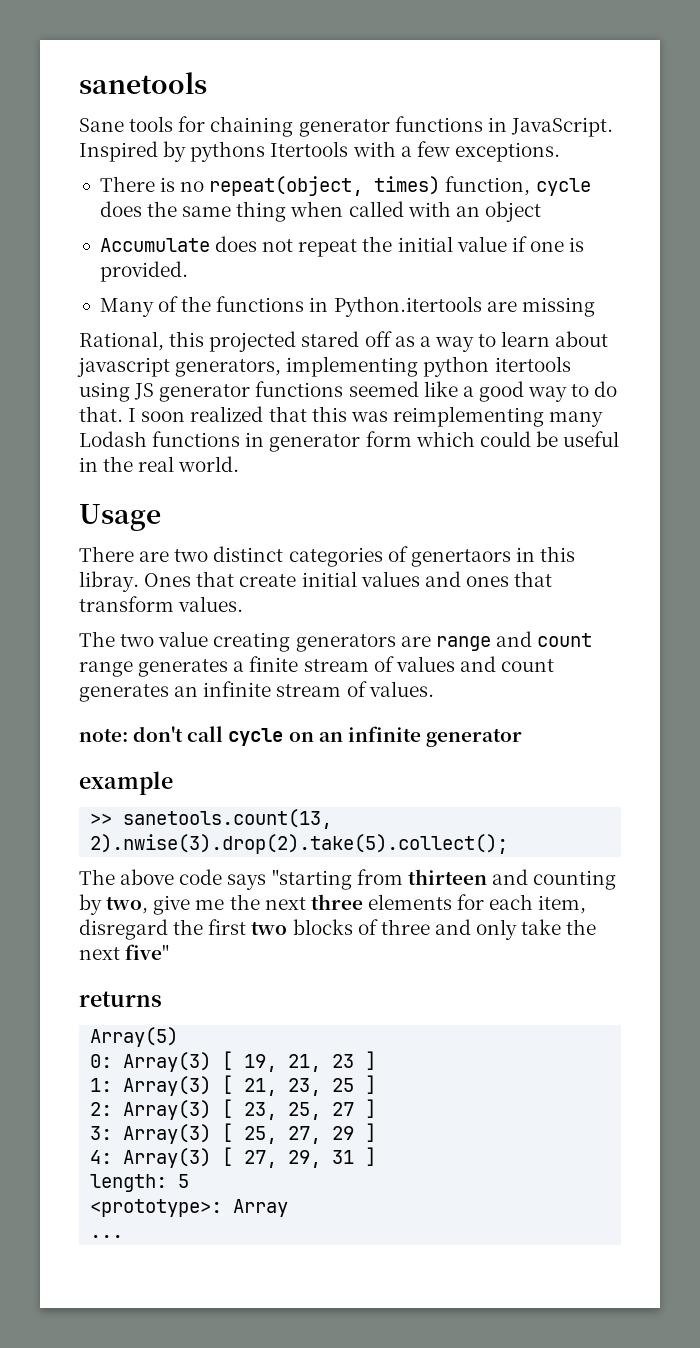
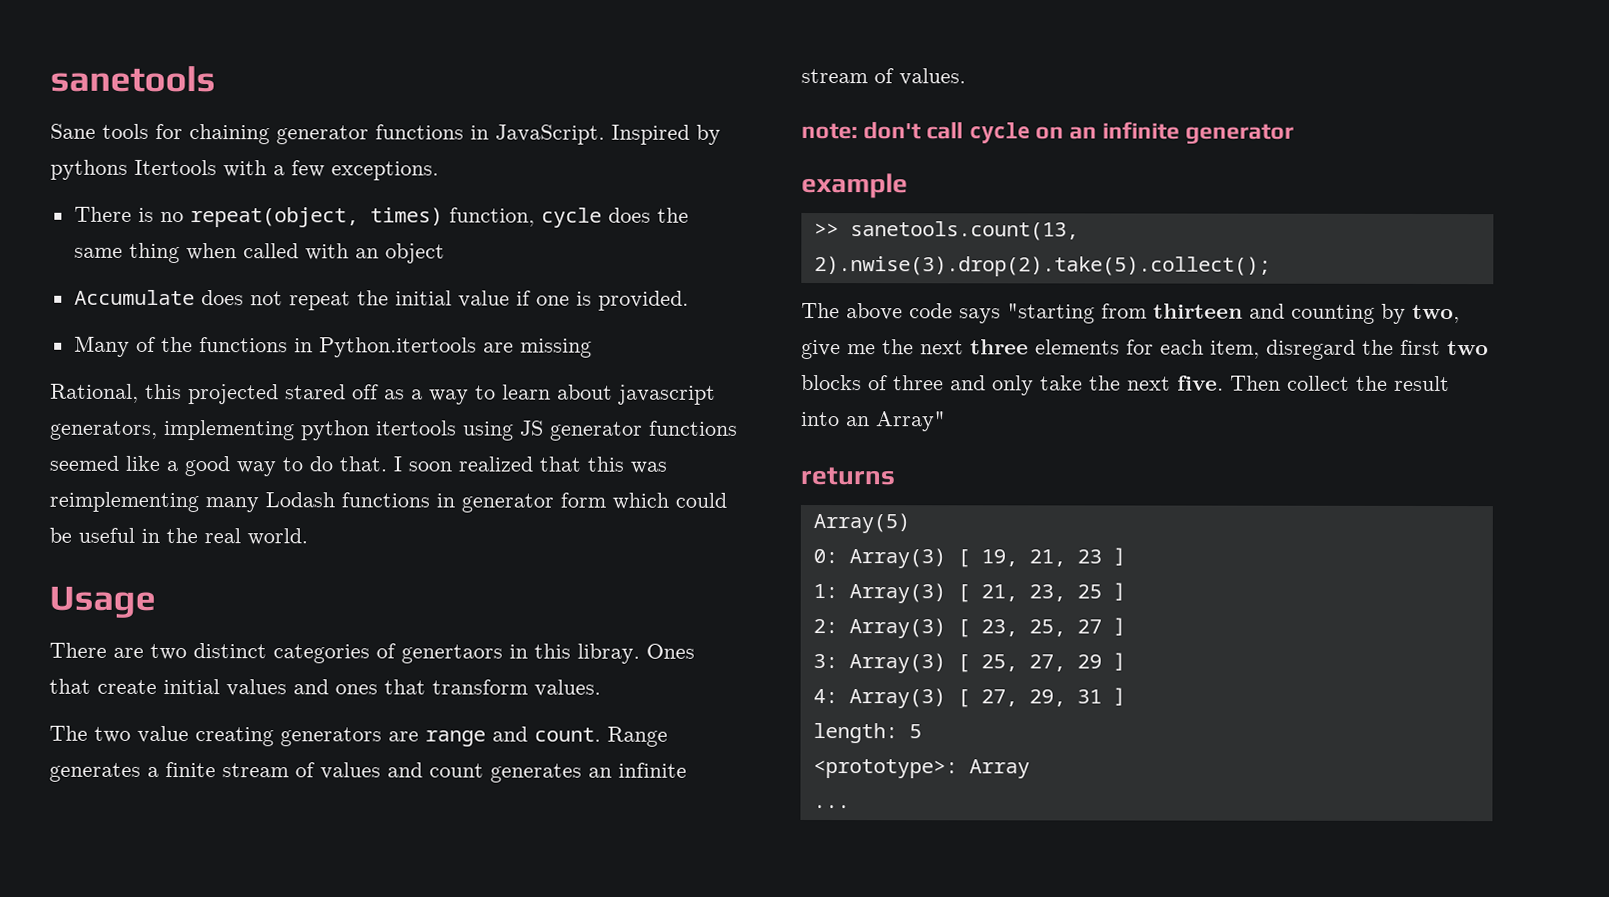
[537,633,593,647] [79,661,133,677] count range -> [534,726,668,747] count. Range
[125,944,170,960] five" -> [1177,375,1450,392] [801,411,946,432] five. Then collect the result into an Array"

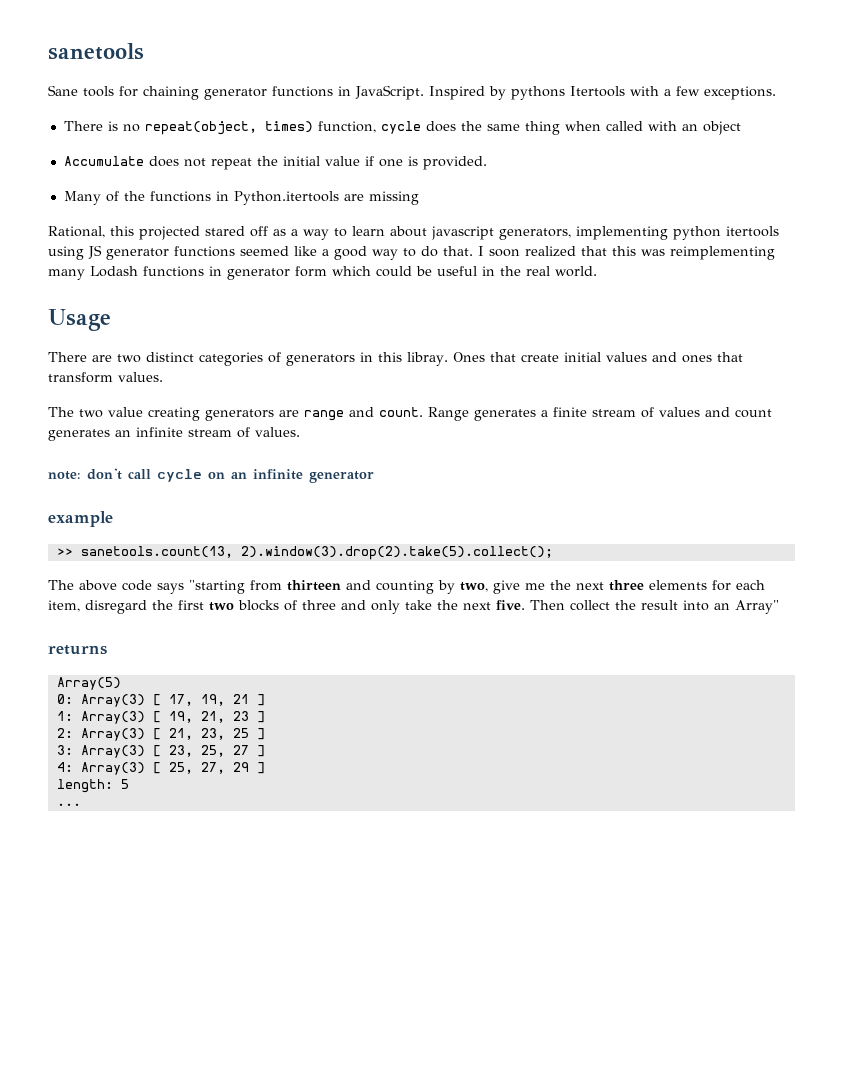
[401,644,503,664] genertaors -> [286,354,355,366] generators
[813,256,1271,277] 2).nwise(3).drop(2).take(5).collect(); -> [240,546,553,560] 2).window(3).drop(2).take(5).collect();
(970, 558) none -> [168,694,265,706] [56,711,161,724] 17, 19, 21 ] // 1: Array(3) [
[812,584,838,599] 1: -> [56,728,73,738] 2:
[812,619,838,634] 2: -> [56,745,73,755] 3:
[812,654,838,669] 3: -> [56,762,73,772] 4:
[812,687,1126,709] // 4: Array(3) [ 27, 29, 31 ] -> (265, 768) none
[812,759,1030,779] // <prototype>: Array -> (129, 784) none

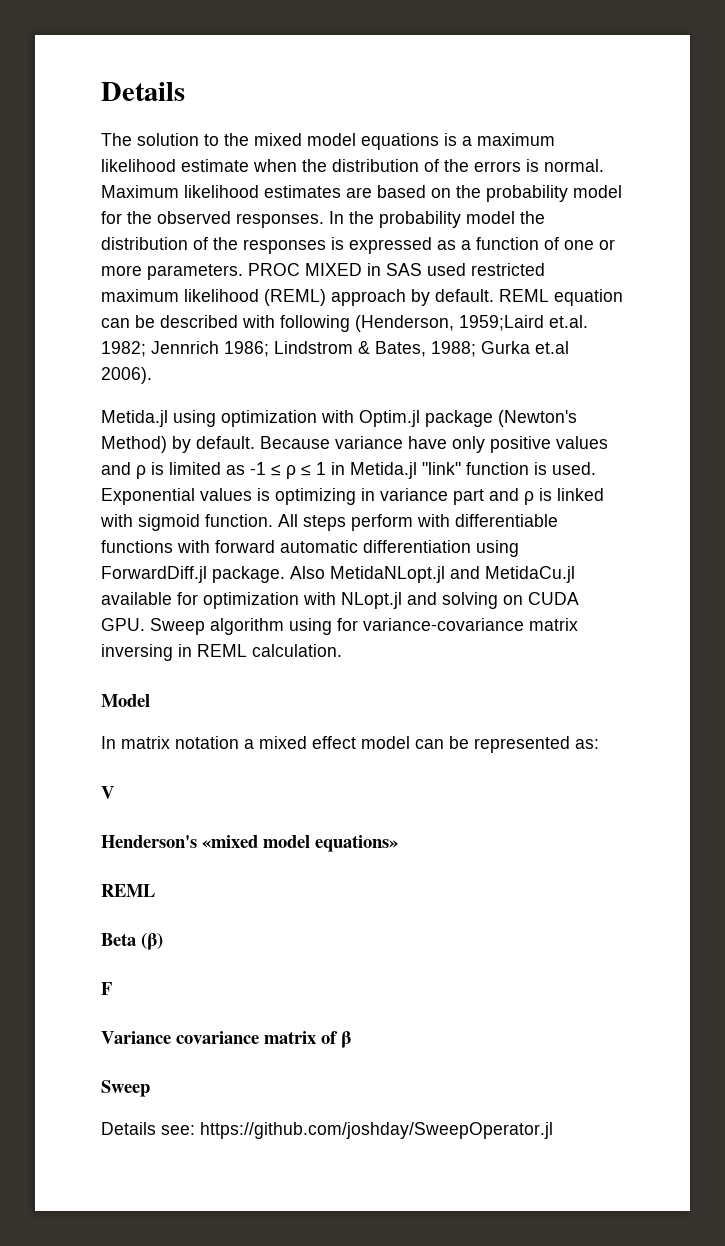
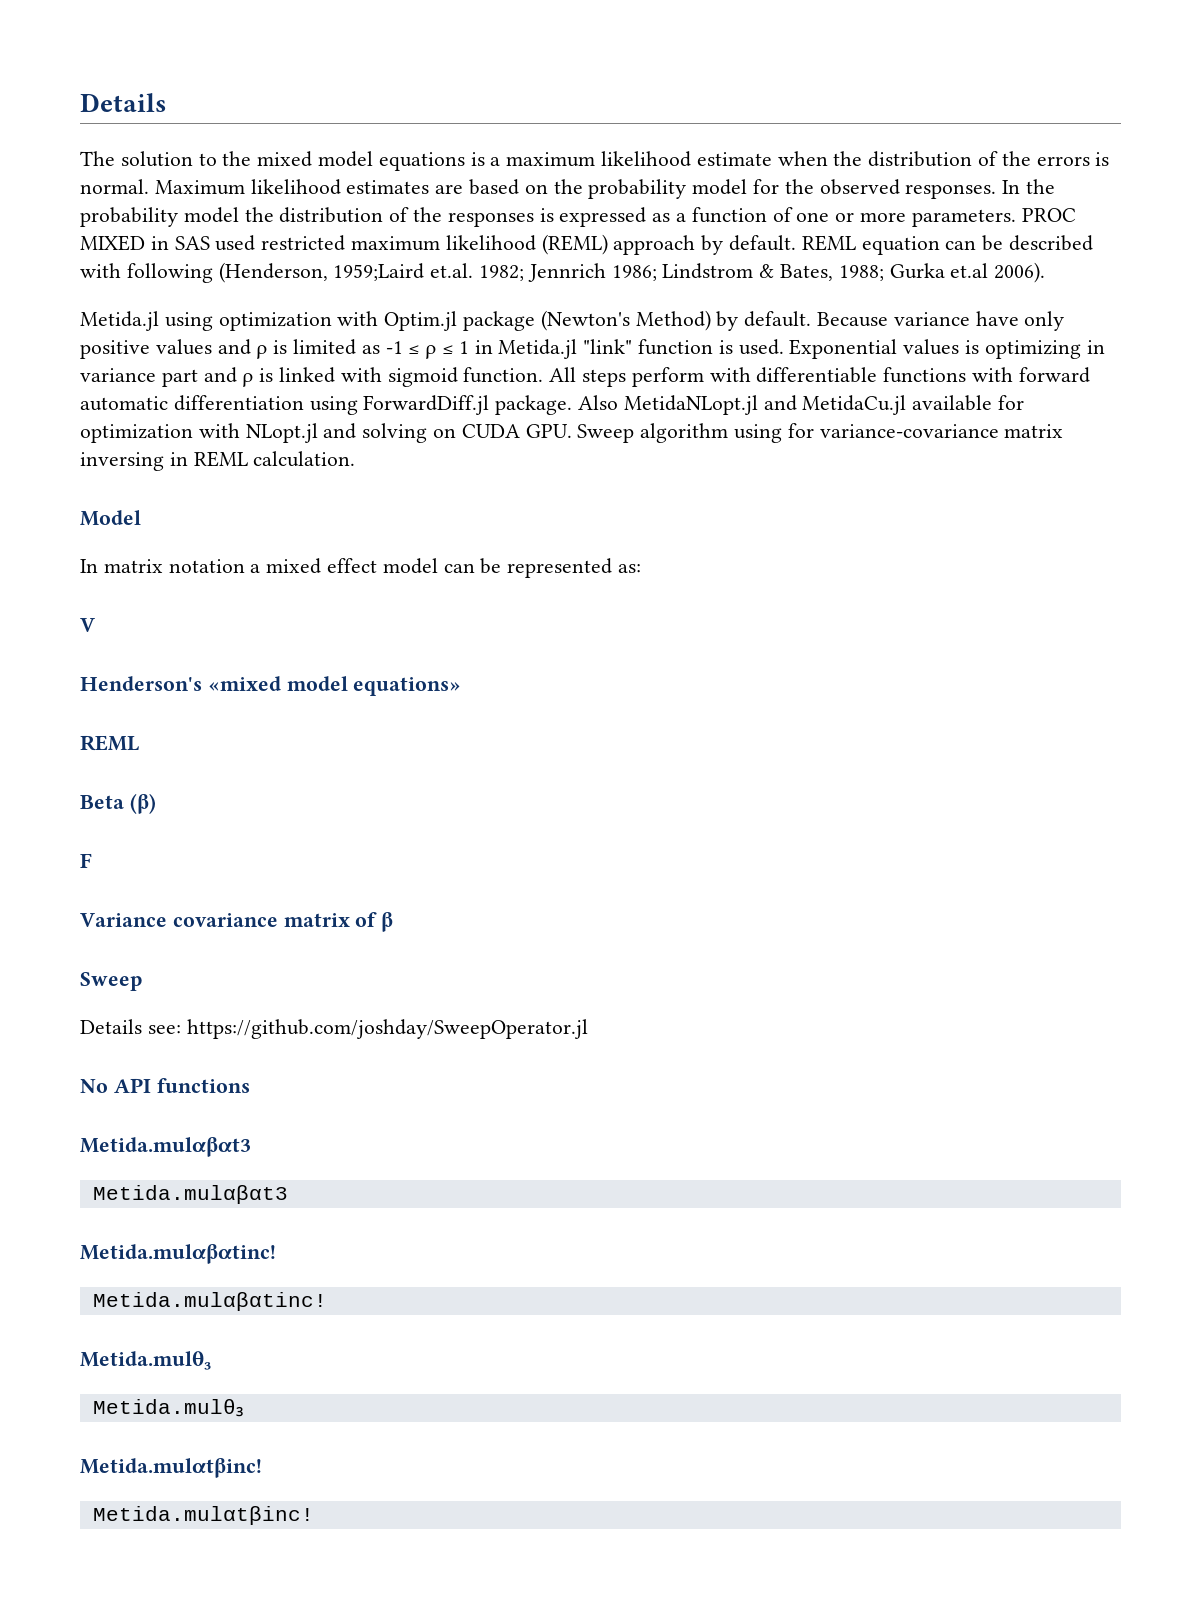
(553, 1130) none -> [80,1078,250,1093] [80,1137,251,1157] [92,1185,288,1204] [80,1244,276,1264] [92,1292,327,1311] [80,1351,211,1370] [92,1399,243,1417] [80,1458,262,1478] [92,1506,314,1525] // No API functions // Metida.mulαβαt3 // Metida.mulαβαt3 // Metida.mulαβαtinc! // Metida.mulαβαtinc! // Metida.mulθ₃ // Metida.mulθ₃ // Metida.mulαtβinc! // Metida.mulαtβinc!

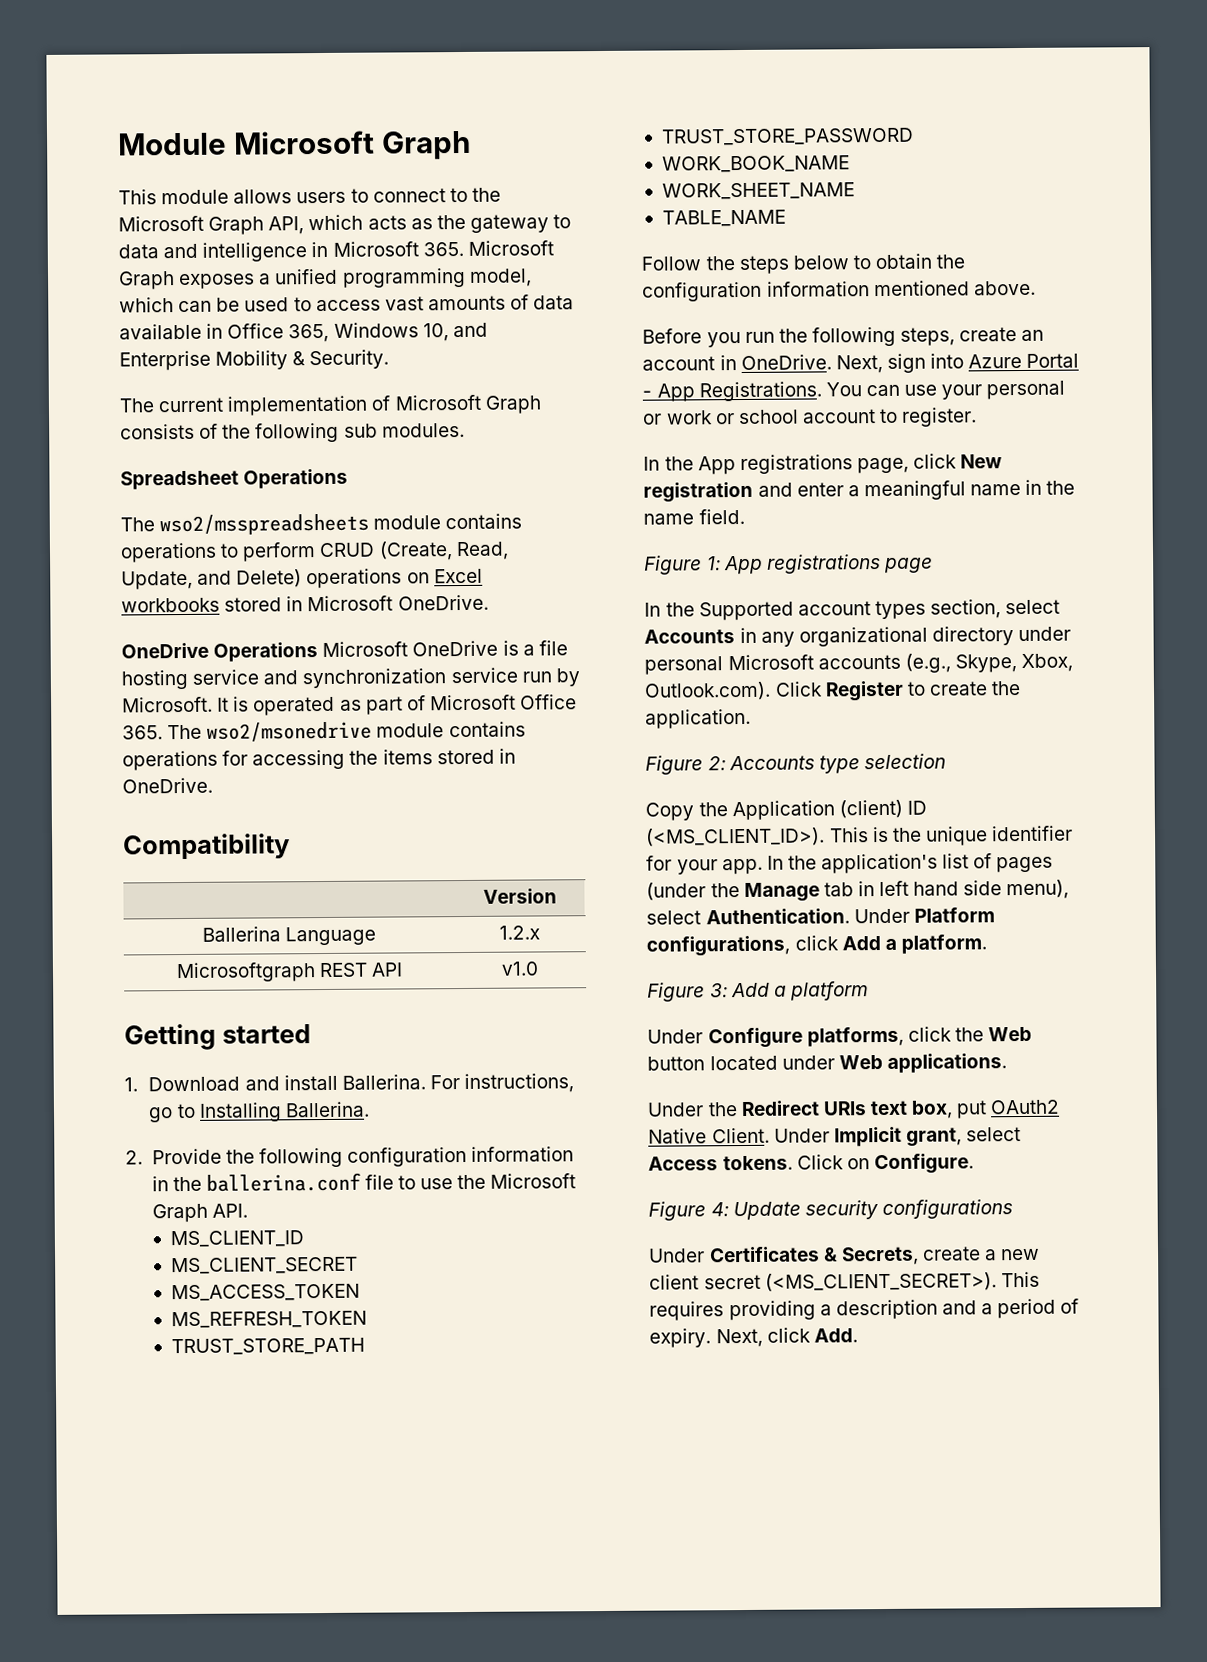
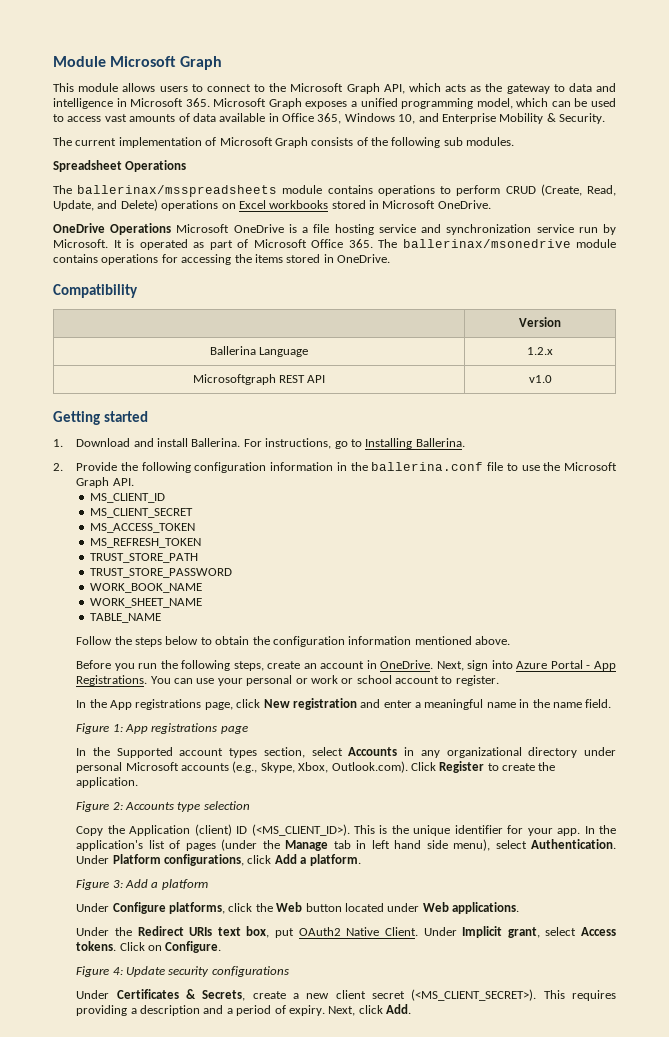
[159,513,370,536] wso2/msspreadsheets -> [77,185,278,197] ballerinax/msspreadsheets
[206,721,373,742] wso2/msonedrive -> [402,239,571,248] ballerinax/msonedrive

+---+

### What is needed
Exact copy, no pictures. Write out the lines in the entries above, starting with the line with "-> [1177,375,1450,392] [801,411,946,432]" and going on through the line with "[813,256,1271,277] 2).nwise(3).drop(2).take(5).collect(); ->", keeping both.

### Answer area
[125,944,170,960] five" -> [1177,375,1450,392] [801,411,946,432] five. Then collect the result into an Array"

[401,644,503,664] genertaors -> [286,354,355,366] generators
[813,256,1271,277] 2).nwise(3).drop(2).take(5).collect(); -> [240,546,553,560] 2).window(3).drop(2).take(5).collect();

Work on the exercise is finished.